Exercise
Although the records contain pictures, none belong in the copy: restate word for word only the lines from the one with "html: <div>WoW Week" through the one with "font-size: 12px ->", both included.

*** Data to use ***

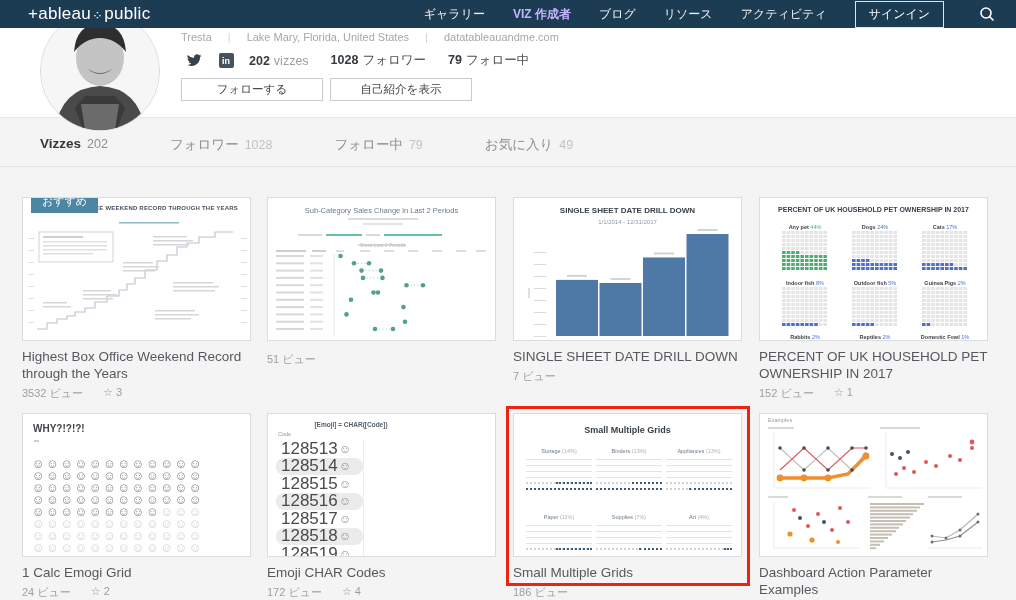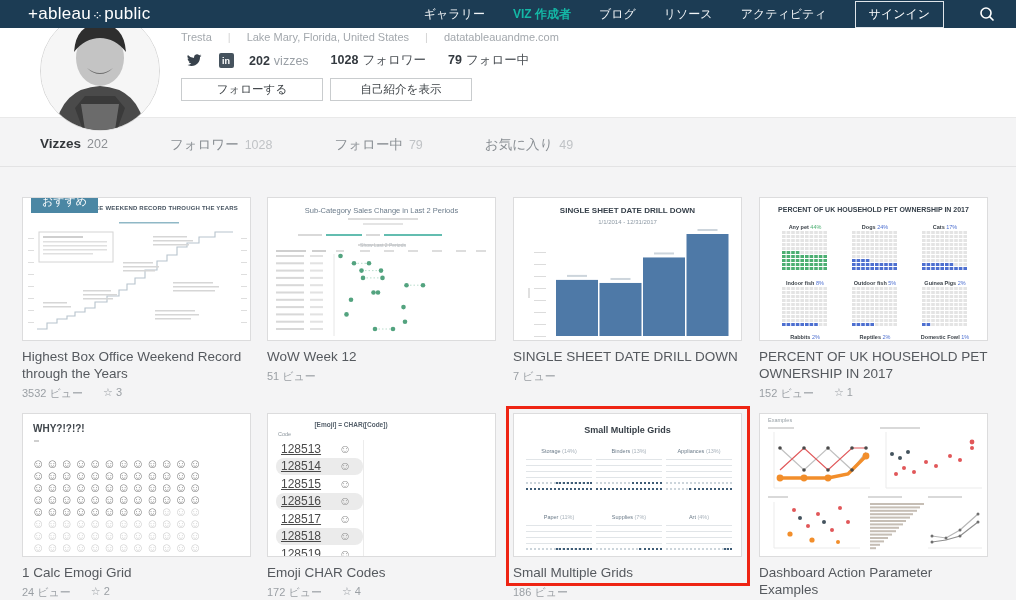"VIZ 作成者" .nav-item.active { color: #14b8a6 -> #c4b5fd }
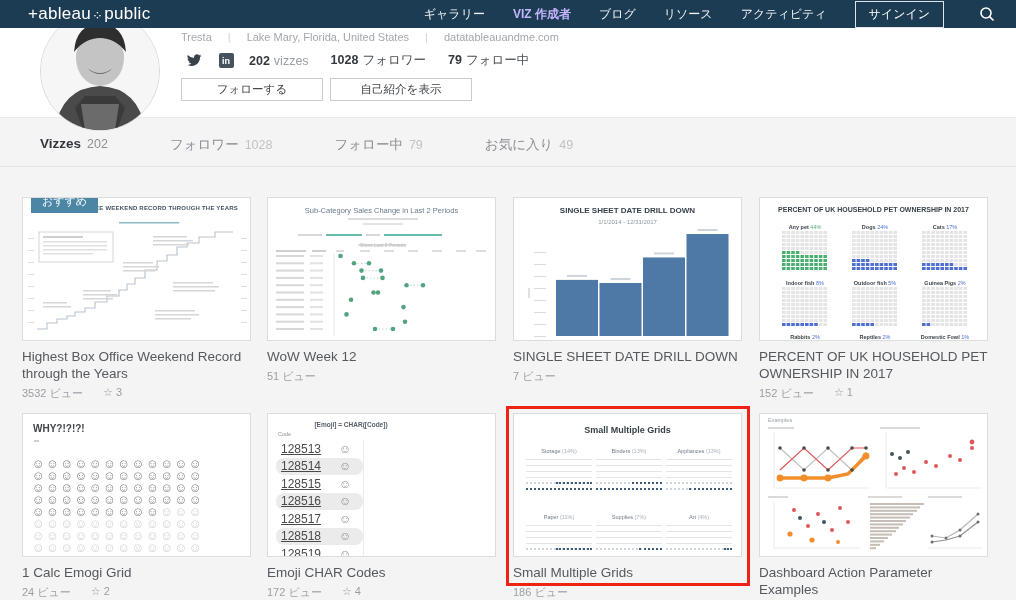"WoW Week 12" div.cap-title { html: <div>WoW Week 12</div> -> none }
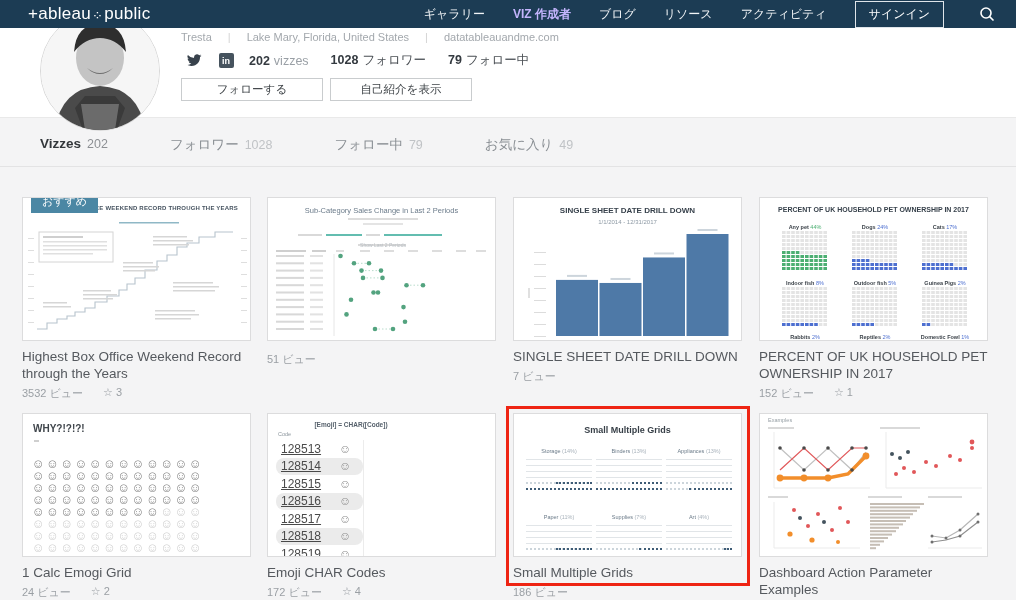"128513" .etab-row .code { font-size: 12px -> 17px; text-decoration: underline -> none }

*** End of Data to use ***
*** Data to use ***

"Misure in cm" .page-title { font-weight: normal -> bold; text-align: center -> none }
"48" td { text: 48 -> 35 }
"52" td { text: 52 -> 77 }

*** End of Data to use ***

Answer to this task
"WoW Week 12" div.cap-title { html: <div>WoW Week 12</div> -> none }
"128513" .etab-row .code { font-size: 12px -> 17px; text-decoration: underline -> none }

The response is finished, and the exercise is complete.